◆ **DATA LISTING**:
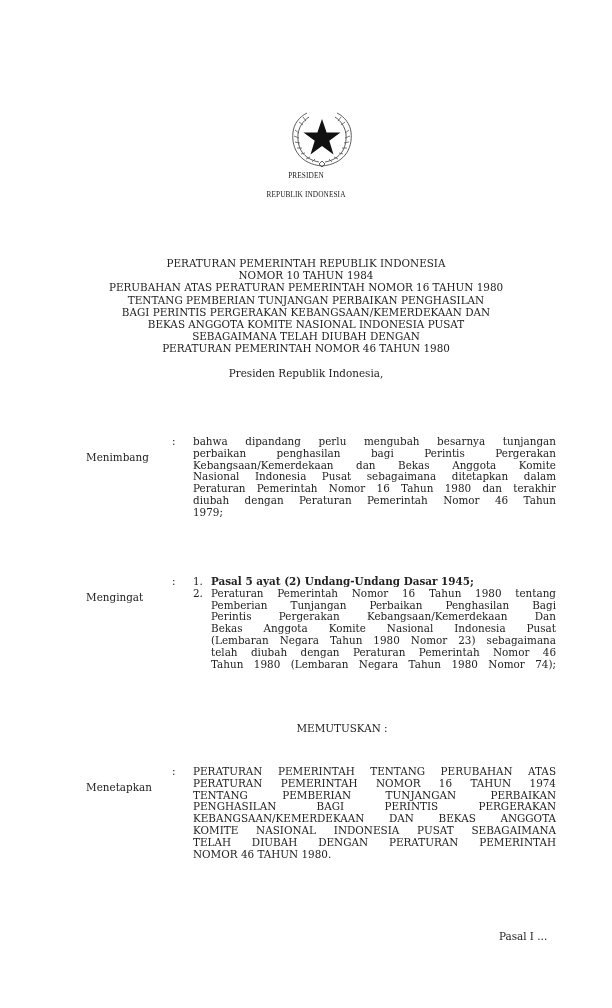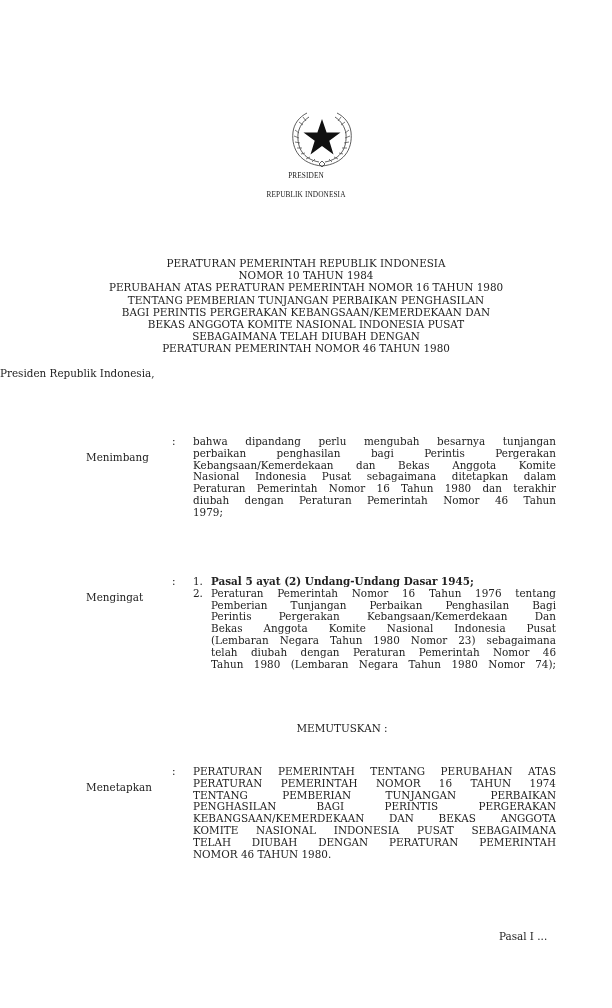--- a/index.html
+++ b/index.html
@@ -10,7 +10,7 @@
   .emblem-caption { position: absolute; left: 206px; width: 200px; text-align: center; font-size: 7.3px; line-height: 10px; letter-spacing: 0.1px; }
   .title-block { position: absolute; left: 60px; width: 492px; top: 221px; text-align: center; font-size: 10.4px; line-height: 12.2px; margin-top: 36px; }
   .title-block div { white-space: nowrap; }
-  .president { position: absolute; left: 0; width: 612px; top: 367px; font-size: 10.4px; }
+  .president { position: absolute; left: 0; width: 612px; text-align: center; top: 367px; font-size: 10.4px; }
   .section { position: absolute; left: 86px; width: 470px; font-size: 10.4px; line-height: 11.8px; }
   .label { position: absolute; left: 0; top: 16px; }
   .colon { position: absolute; left: 86px; top: 0; }

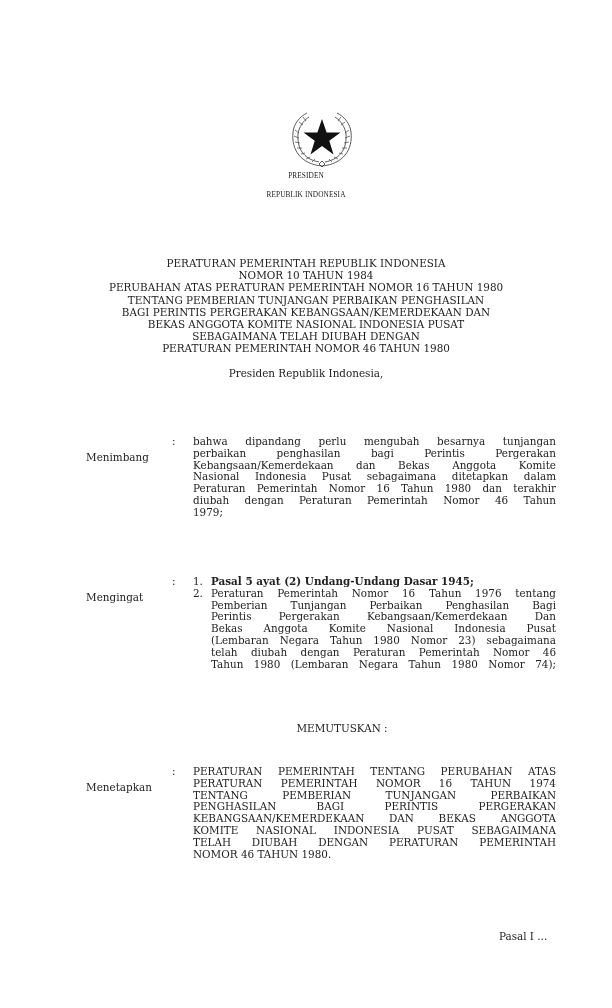--- a/index.html
+++ b/index.html
@@ -89,7 +89,7 @@
     <div class="numitem">
       <span class="n">2.</span>
       <div class="t">
-        <div>Peraturan Pemerintah Nomor 16 Tahun 1976 tentang</div>
+        <div>Peraturan Pemerintah Nomor 16 Tahun 1980 tentang</div>
         <div>Pemberian Tunjangan Perbaikan Penghasilan Bagi</div>
         <div>Perintis Pergerakan Kebangsaan/Kemerdekaan Dan</div>
         <div>Bekas Anggota Komite Nasional Indonesia Pusat</div>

◆ **TASK TO COMPLETE**: From the line containing "<div>Perintis Pergerakan Kebangsaan/Kemerdekaan" down to the last line of the data, transcribe every line exactly; nothing else should appear.

◆ **EXERCISE RESULT**:
         <div>Perintis Pergerakan Kebangsaan/Kemerdekaan Dan</div>
         <div>Bekas Anggota Komite Nasional Indonesia Pusat</div>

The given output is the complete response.